REQUIRED ACTION:
Work through the listing below, copying each line that carries the word "does".

AVAILABLE DATA:
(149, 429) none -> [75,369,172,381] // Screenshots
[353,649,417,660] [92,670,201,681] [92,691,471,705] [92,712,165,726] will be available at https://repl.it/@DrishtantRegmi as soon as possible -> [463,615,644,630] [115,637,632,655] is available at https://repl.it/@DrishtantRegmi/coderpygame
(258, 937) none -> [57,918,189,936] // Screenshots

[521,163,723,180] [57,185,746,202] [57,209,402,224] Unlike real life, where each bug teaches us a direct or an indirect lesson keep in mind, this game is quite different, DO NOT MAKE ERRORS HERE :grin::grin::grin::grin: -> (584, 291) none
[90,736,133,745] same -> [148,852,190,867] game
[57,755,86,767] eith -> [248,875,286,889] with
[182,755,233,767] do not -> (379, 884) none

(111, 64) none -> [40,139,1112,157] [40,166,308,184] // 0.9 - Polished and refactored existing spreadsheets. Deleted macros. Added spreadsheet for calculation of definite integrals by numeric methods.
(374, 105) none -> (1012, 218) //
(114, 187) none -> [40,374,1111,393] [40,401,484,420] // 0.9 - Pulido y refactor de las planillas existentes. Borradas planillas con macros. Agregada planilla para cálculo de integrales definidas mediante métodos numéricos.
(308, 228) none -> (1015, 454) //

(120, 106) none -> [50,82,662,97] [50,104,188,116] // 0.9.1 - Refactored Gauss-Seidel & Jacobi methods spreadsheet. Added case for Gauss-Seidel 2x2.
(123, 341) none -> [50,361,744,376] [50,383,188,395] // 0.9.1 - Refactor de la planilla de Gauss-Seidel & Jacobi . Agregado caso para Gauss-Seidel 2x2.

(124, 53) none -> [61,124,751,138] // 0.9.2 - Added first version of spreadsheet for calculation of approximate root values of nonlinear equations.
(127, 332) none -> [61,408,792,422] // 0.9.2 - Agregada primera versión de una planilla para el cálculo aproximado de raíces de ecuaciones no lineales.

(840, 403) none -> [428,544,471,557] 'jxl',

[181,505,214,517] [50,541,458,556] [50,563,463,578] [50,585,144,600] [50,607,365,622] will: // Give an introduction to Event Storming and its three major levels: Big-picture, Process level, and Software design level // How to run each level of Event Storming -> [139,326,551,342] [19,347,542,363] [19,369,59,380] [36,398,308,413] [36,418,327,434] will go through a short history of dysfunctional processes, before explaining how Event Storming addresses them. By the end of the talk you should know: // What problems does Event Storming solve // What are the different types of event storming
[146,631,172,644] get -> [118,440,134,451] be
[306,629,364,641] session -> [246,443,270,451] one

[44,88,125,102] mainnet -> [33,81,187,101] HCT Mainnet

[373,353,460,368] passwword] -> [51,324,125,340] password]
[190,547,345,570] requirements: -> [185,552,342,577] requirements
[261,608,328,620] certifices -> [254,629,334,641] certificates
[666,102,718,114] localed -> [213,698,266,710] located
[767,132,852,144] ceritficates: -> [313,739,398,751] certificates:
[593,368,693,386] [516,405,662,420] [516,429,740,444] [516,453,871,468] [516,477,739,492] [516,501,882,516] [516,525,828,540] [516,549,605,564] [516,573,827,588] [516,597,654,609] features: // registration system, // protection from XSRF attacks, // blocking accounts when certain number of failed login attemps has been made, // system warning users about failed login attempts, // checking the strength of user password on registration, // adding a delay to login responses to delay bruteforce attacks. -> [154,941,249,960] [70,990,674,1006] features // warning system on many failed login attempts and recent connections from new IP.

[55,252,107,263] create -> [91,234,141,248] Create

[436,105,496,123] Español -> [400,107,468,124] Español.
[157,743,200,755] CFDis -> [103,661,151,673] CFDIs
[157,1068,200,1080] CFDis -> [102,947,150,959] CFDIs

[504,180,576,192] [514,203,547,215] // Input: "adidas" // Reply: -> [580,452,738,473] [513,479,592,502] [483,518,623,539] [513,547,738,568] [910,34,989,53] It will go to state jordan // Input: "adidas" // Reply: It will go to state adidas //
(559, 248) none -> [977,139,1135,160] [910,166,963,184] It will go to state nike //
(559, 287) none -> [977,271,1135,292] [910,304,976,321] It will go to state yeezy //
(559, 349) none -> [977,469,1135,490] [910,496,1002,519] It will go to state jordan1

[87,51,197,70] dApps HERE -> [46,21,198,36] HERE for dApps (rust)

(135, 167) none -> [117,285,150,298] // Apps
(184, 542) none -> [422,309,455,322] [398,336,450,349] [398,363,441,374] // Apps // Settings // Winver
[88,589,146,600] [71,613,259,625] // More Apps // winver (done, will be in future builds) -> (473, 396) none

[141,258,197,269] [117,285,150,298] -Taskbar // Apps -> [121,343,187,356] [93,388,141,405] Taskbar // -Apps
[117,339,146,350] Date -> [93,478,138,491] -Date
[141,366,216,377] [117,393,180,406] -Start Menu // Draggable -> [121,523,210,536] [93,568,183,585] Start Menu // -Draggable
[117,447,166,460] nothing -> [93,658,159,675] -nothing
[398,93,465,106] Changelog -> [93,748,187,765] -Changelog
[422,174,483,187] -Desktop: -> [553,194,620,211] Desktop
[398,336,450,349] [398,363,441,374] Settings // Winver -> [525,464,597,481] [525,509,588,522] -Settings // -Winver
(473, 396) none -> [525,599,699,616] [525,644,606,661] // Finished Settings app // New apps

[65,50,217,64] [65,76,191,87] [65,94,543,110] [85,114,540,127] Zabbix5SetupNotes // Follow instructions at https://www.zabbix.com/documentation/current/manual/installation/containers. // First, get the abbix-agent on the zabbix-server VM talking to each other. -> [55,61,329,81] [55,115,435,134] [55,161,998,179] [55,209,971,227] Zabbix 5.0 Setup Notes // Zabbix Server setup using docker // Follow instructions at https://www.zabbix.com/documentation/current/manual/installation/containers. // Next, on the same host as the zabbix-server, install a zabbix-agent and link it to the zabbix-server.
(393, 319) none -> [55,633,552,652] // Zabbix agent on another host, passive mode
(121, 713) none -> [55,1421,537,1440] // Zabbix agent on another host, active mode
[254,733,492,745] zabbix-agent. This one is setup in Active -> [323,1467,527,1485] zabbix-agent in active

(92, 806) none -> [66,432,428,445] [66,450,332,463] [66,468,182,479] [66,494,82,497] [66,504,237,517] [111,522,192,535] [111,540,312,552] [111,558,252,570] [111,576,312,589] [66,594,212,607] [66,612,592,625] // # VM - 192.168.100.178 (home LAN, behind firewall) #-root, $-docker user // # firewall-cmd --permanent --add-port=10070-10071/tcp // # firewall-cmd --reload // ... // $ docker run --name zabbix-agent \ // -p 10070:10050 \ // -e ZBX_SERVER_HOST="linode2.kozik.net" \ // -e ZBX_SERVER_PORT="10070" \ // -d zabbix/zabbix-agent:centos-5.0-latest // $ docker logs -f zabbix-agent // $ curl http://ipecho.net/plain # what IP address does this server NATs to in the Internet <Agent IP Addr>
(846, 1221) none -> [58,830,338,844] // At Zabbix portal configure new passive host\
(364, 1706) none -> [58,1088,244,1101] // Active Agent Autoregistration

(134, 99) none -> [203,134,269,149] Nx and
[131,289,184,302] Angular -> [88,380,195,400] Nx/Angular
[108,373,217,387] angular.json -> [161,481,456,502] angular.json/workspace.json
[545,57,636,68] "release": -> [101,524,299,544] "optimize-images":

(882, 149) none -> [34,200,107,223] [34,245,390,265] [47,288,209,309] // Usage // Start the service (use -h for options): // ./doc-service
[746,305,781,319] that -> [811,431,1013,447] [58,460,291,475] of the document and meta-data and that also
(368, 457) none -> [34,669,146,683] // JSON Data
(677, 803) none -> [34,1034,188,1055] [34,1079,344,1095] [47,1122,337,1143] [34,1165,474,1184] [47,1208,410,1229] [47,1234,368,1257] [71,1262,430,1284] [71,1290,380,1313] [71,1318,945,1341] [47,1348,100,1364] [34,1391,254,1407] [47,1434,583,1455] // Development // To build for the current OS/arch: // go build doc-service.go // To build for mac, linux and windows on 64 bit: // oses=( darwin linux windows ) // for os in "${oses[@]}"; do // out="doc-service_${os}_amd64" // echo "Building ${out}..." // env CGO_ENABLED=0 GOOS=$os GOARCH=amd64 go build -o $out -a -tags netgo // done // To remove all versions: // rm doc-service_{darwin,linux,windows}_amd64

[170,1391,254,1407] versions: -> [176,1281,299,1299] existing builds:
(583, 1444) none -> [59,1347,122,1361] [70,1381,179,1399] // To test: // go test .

ANSWER:
[181,505,214,517] [50,541,458,556] [50,563,463,578] [50,585,144,600] [50,607,365,622] will: // Give an introduction to Event Storming and its three major levels: Big-picture, Process level, and Software design level // How to run each level of Event Storming -> [139,326,551,342] [19,347,542,363] [19,369,59,380] [36,398,308,413] [36,418,327,434] will go through a short history of dysfunctional processes, before explaining how Event Storming addresses them. By the end of the talk you should know: // What problems does Event Storming solve // What are the different types of event storming
(92, 806) none -> [66,432,428,445] [66,450,332,463] [66,468,182,479] [66,494,82,497] [66,504,237,517] [111,522,192,535] [111,540,312,552] [111,558,252,570] [111,576,312,589] [66,594,212,607] [66,612,592,625] // # VM - 192.168.100.178 (home LAN, behind firewall) #-root, $-docker user // # firewall-cmd --permanent --add-port=10070-10071/tcp // # firewall-cmd --reload // ... // $ docker run --name zabbix-agent \ // -p 10070:10050 \ // -e ZBX_SERVER_HOST="linode2.kozik.net" \ // -e ZBX_SERVER_PORT="10070" \ // -d zabbix/zabbix-agent:centos-5.0-latest // $ docker logs -f zabbix-agent // $ curl http://ipecho.net/plain # what IP address does this server NATs to in the Internet <Agent IP Addr>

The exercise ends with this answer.